Sunday, 27 December 2009
Elizabeth, the Woman King

she stands, legs wide, arms angled,
hands, raised to harp or dance,
to be plighted, an enchanting gift,
their pallor and their dainty size
a toy for kings to stroke
with their rough fists,
and marvel at, returning
from campaign, or from the lists,
turned in, and resting on the skirts
which flare from where her hips must be:
thick cloth, stiffed with willow-bent,
so she may echo, in her shape,
the man whose pose she imitates,
the absent lion, England’s finest monster:
this brawling, warring, whoring fiend her father.
The Honest Scrap Blogger Award
I'm going to interpret the first commandment fairly loosely, as ten things which people reading this blog probably won't know about me. There are probably one or two people irl who'll know these things, but for the most part, I hope, they'll be new for you.
1) It doesn't always show up in photos, but I have two different coloured eyes. This is actually a source of mild irritation to me because, when you have different coloured eyes, people always mention David Bowie to you, and Bowie doesn't have different coloured eyes. I'm a massive Bowie fan, and one of the many teeny bits of trivia which Bowie fans accumulate at the expensive of remembering more useful information like, say, which bit of the periodic table tells you the atomic weight of an element, is that the Dame's eyes appear to be different colours because one of his pupils is larger than the other as a result of having a brick thrown at him as a kid, an accident which also distorted his depth perception permanently. I have normal depth perception and normal-size pupils, so my eyes really are different colours...

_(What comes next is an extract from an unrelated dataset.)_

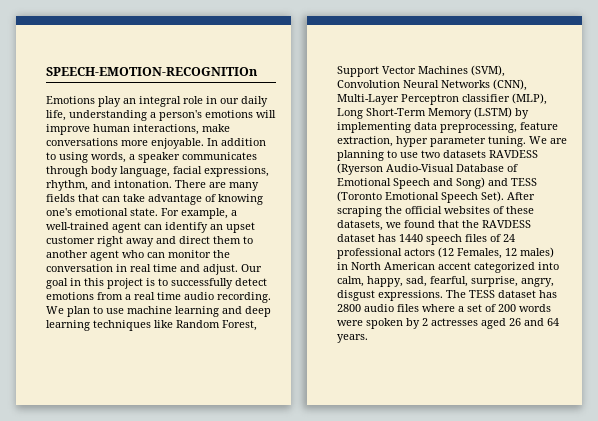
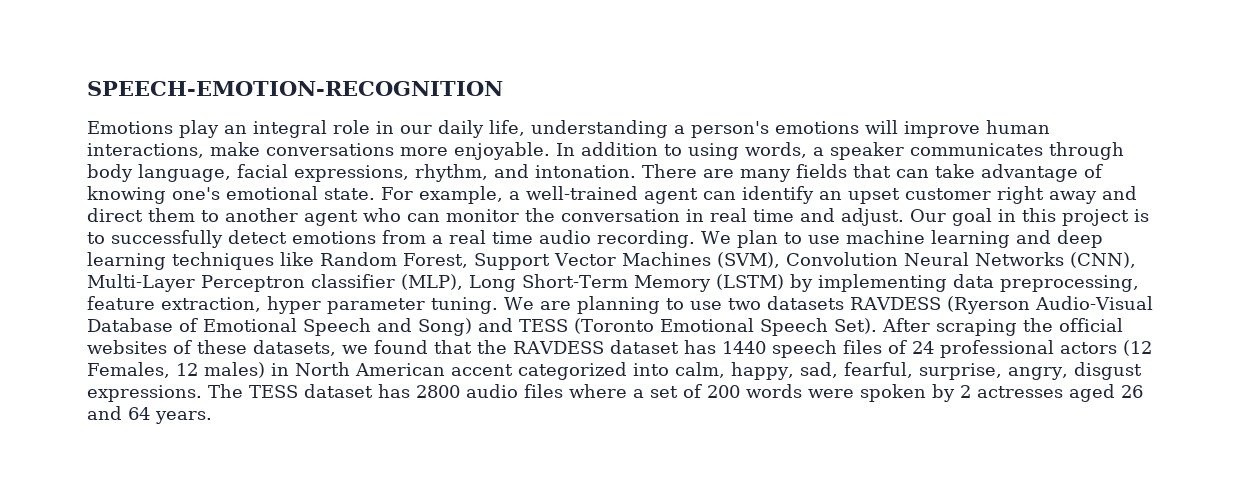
- SPEECH-EMOTION-RECOGNITIOn
+ SPEECH-EMOTION-RECOGNITION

2) When I was much younger I saw something one night which at the time I thought of as a ghost, but which I'm now inclined to regard as a hallucination brought on by sleep deprivation. At the time I was terrified of seeing ghosts or, more accurately, being seen by them, and decided the best way to deal with this was to stay up all night and keep watch for the feckers. Unsurprisingly, I eventually saw something, in this case, a bearded head floating above the bottom of my bed. After that experience I figured that it was definitely more frightening to see something that shouldn't be there than to be watched by such a thing, so I made sure I always got plenty of sleep thereafter.
3) Despite having enjoyed David Tennant and Patrick Stewart's performance in it yesterday, I actually think Hamlet is a bit of a mess as a play. To me, it lacks the sense of inevitability that characterises Macbeth, the sense that every action the protagonist takes leads inexorably to their doom, and that doom has been set in motion from their first wrong decision.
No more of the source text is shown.